* Given information:

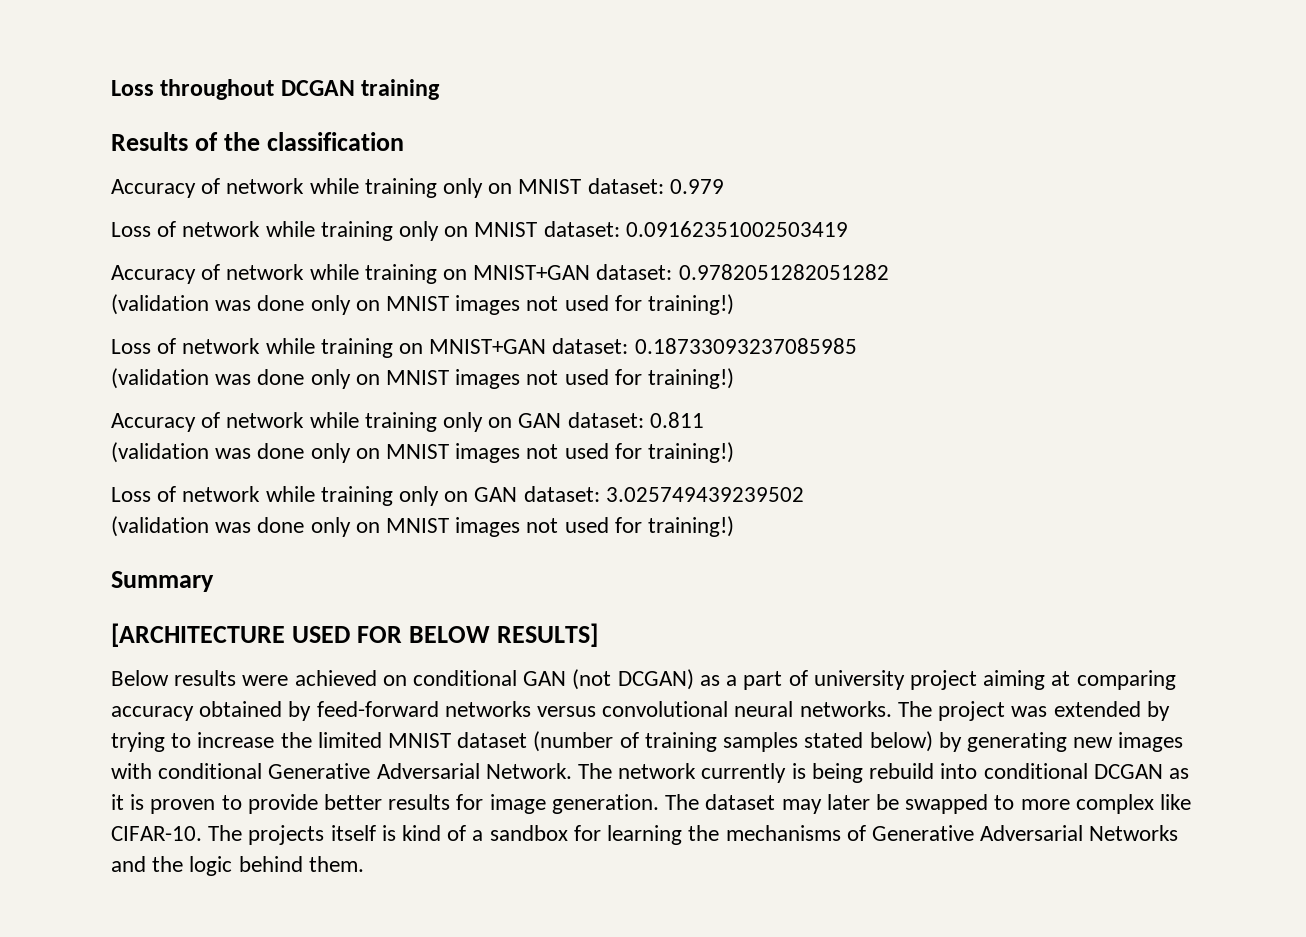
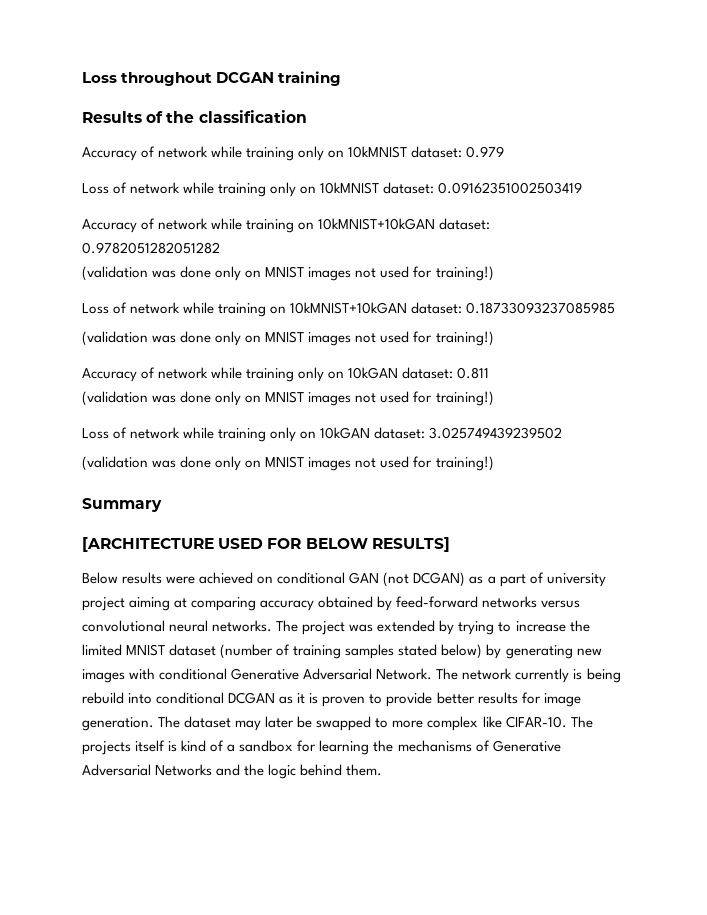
[518,179,582,194] MNIST -> [348,146,408,158] 10kMNIST
[474,222,538,237] MNIST -> [320,182,380,194] 10kMNIST
[473,265,591,280] MNIST+GAN -> [318,218,436,230] 10kMNIST+10kGAN
[429,339,547,354] MNIST+GAN -> [290,302,408,314] 10kMNIST+10kGAN
[518,413,562,428] GAN -> [348,367,399,379] 10kGAN
[474,487,518,502] GAN -> [320,427,371,439] 10kGAN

* Exercise: Scan the entries above for the string "MNIST" and copy each line that contains it.

* Written response:
[518,179,582,194] MNIST -> [348,146,408,158] 10kMNIST
[474,222,538,237] MNIST -> [320,182,380,194] 10kMNIST
[473,265,591,280] MNIST+GAN -> [318,218,436,230] 10kMNIST+10kGAN
[429,339,547,354] MNIST+GAN -> [290,302,408,314] 10kMNIST+10kGAN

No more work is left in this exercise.